▶ _Task brief_: Would you print every entry exactly as it appears?

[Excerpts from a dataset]
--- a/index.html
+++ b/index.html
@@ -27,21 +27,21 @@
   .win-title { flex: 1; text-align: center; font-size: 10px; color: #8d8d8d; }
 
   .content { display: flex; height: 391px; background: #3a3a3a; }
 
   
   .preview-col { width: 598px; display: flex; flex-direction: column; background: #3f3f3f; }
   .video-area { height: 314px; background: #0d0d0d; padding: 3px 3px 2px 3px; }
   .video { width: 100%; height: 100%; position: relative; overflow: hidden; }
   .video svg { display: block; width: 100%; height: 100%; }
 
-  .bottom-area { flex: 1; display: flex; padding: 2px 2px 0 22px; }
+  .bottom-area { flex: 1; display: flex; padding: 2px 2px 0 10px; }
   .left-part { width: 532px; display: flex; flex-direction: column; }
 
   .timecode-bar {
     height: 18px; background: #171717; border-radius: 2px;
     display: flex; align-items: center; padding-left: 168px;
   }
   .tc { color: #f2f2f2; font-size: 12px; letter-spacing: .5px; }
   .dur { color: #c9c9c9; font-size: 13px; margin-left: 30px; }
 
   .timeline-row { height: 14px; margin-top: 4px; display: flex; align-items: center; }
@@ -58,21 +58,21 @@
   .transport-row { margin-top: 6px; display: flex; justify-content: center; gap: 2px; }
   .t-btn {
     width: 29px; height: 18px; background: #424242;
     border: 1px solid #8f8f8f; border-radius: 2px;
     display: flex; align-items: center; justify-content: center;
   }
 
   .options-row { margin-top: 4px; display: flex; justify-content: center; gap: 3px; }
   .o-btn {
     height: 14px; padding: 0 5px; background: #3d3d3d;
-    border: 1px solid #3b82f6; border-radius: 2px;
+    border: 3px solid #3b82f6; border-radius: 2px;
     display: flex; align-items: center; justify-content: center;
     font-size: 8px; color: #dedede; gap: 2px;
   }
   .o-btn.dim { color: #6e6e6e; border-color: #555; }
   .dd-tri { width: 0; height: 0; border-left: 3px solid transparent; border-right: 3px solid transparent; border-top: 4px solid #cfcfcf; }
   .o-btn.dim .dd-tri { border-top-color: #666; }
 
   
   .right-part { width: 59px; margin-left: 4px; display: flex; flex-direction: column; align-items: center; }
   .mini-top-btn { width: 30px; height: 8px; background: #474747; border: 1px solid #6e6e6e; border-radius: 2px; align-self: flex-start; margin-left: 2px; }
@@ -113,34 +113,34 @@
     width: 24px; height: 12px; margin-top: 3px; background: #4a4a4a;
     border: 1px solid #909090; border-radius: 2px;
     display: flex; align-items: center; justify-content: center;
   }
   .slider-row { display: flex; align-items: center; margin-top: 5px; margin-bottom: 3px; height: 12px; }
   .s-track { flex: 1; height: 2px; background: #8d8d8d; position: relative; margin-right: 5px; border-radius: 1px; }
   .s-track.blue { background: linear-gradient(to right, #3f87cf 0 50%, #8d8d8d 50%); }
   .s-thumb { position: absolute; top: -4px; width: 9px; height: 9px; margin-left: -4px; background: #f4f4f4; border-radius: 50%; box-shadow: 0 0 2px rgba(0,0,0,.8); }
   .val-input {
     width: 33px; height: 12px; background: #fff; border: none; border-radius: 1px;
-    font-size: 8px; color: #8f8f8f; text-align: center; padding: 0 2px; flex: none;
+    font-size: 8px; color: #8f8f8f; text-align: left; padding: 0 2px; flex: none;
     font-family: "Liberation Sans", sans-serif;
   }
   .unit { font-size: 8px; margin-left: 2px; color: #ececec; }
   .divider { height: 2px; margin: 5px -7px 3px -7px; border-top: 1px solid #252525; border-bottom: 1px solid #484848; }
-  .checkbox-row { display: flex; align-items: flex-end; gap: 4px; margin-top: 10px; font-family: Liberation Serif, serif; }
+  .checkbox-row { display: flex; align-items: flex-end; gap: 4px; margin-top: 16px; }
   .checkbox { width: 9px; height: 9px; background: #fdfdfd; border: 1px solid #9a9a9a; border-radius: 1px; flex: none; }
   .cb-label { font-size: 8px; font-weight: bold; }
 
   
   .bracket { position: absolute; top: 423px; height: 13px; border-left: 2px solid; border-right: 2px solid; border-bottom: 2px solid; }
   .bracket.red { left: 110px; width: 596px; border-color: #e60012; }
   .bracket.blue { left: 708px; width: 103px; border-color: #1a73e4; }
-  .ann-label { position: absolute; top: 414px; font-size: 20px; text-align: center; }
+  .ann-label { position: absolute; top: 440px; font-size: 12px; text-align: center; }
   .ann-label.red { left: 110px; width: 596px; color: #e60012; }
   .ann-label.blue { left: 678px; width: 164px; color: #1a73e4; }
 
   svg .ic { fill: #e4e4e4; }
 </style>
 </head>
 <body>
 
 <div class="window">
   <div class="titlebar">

▶ _Reply to the task_:
--- a/index.html
+++ b/index.html
@@ -27,21 +27,21 @@
   .win-title { flex: 1; text-align: center; font-size: 10px; color: #8d8d8d; }
 
   .content { display: flex; height: 391px; background: #3a3a3a; }
 
   
   .preview-col { width: 598px; display: flex; flex-direction: column; background: #3f3f3f; }
   .video-area { height: 314px; background: #0d0d0d; padding: 3px 3px 2px 3px; }
   .video { width: 100%; height: 100%; position: relative; overflow: hidden; }
   .video svg { display: block; width: 100%; height: 100%; }
 
-  .bottom-area { flex: 1; display: flex; padding: 2px 2px 0 22px; }
+  .bottom-area { flex: 1; display: flex; padding: 2px 2px 0 10px; }
   .left-part { width: 532px; display: flex; flex-direction: column; }
 
   .timecode-bar {
     height: 18px; background: #171717; border-radius: 2px;
     display: flex; align-items: center; padding-left: 168px;
   }
   .tc { color: #f2f2f2; font-size: 12px; letter-spacing: .5px; }
   .dur { color: #c9c9c9; font-size: 13px; margin-left: 30px; }
 
   .timeline-row { height: 14px; margin-top: 4px; display: flex; align-items: center; }
@@ -58,21 +58,21 @@
   .transport-row { margin-top: 6px; display: flex; justify-content: center; gap: 2px; }
   .t-btn {
     width: 29px; height: 18px; background: #424242;
     border: 1px solid #8f8f8f; border-radius: 2px;
     display: flex; align-items: center; justify-content: center;
   }
 
   .options-row { margin-top: 4px; display: flex; justify-content: center; gap: 3px; }
   .o-btn {
     height: 14px; padding: 0 5px; background: #3d3d3d;
-    border: 1px solid #3b82f6; border-radius: 2px;
+    border: 3px solid #3b82f6; border-radius: 2px;
     display: flex; align-items: center; justify-content: center;
     font-size: 8px; color: #dedede; gap: 2px;
   }
   .o-btn.dim { color: #6e6e6e; border-color: #555; }
   .dd-tri { width: 0; height: 0; border-left: 3px solid transparent; border-right: 3px solid transparent; border-top: 4px solid #cfcfcf; }
   .o-btn.dim .dd-tri { border-top-color: #666; }
 
   
   .right-part { width: 59px; margin-left: 4px; display: flex; flex-direction: column; align-items: center; }
   .mini-top-btn { width: 30px; height: 8px; background: #474747; border: 1px solid #6e6e6e; border-radius: 2px; align-self: flex-start; margin-left: 2px; }
@@ -113,34 +113,34 @@
     width: 24px; height: 12px; margin-top: 3px; background: #4a4a4a;
     border: 1px solid #909090; border-radius: 2px;
     display: flex; align-items: center; justify-content: center;
   }
   .slider-row { display: flex; align-items: center; margin-top: 5px; margin-bottom: 3px; height: 12px; }
   .s-track { flex: 1; height: 2px; background: #8d8d8d; position: relative; margin-right: 5px; border-radius: 1px; }
   .s-track.blue { background: linear-gradient(to right, #3f87cf 0 50%, #8d8d8d 50%); }
   .s-thumb { position: absolute; top: -4px; width: 9px; height: 9px; margin-left: -4px; background: #f4f4f4; border-radius: 50%; box-shadow: 0 0 2px rgba(0,0,0,.8); }
   .val-input {
     width: 33px; height: 12px; background: #fff; border: none; border-radius: 1px;
-    font-size: 8px; color: #8f8f8f; text-align: center; padding: 0 2px; flex: none;
+    font-size: 8px; color: #8f8f8f; text-align: left; padding: 0 2px; flex: none;
     font-family: "Liberation Sans", sans-serif;
   }
   .unit { font-size: 8px; margin-left: 2px; color: #ececec; }
   .divider { height: 2px; margin: 5px -7px 3px -7px; border-top: 1px solid #252525; border-bottom: 1px solid #484848; }
-  .checkbox-row { display: flex; align-items: flex-end; gap: 4px; margin-top: 10px; font-family: Liberation Serif, serif; }
+  .checkbox-row { display: flex; align-items: flex-end; gap: 4px; margin-top: 16px; }
   .checkbox { width: 9px; height: 9px; background: #fdfdfd; border: 1px solid #9a9a9a; border-radius: 1px; flex: none; }
   .cb-label { font-size: 8px; font-weight: bold; }
 
   
   .bracket { position: absolute; top: 423px; height: 13px; border-left: 2px solid; border-right: 2px solid; border-bottom: 2px solid; }
   .bracket.red { left: 110px; width: 596px; border-color: #e60012; }
   .bracket.blue { left: 708px; width: 103px; border-color: #1a73e4; }
-  .ann-label { position: absolute; top: 414px; font-size: 20px; text-align: center; }
+  .ann-label { position: absolute; top: 440px; font-size: 12px; text-align: center; }
   .ann-label.red { left: 110px; width: 596px; color: #e60012; }
   .ann-label.blue { left: 678px; width: 164px; color: #1a73e4; }
 
   svg .ic { fill: #e4e4e4; }
 </style>
 </head>
 <body>
 
 <div class="window">
   <div class="titlebar">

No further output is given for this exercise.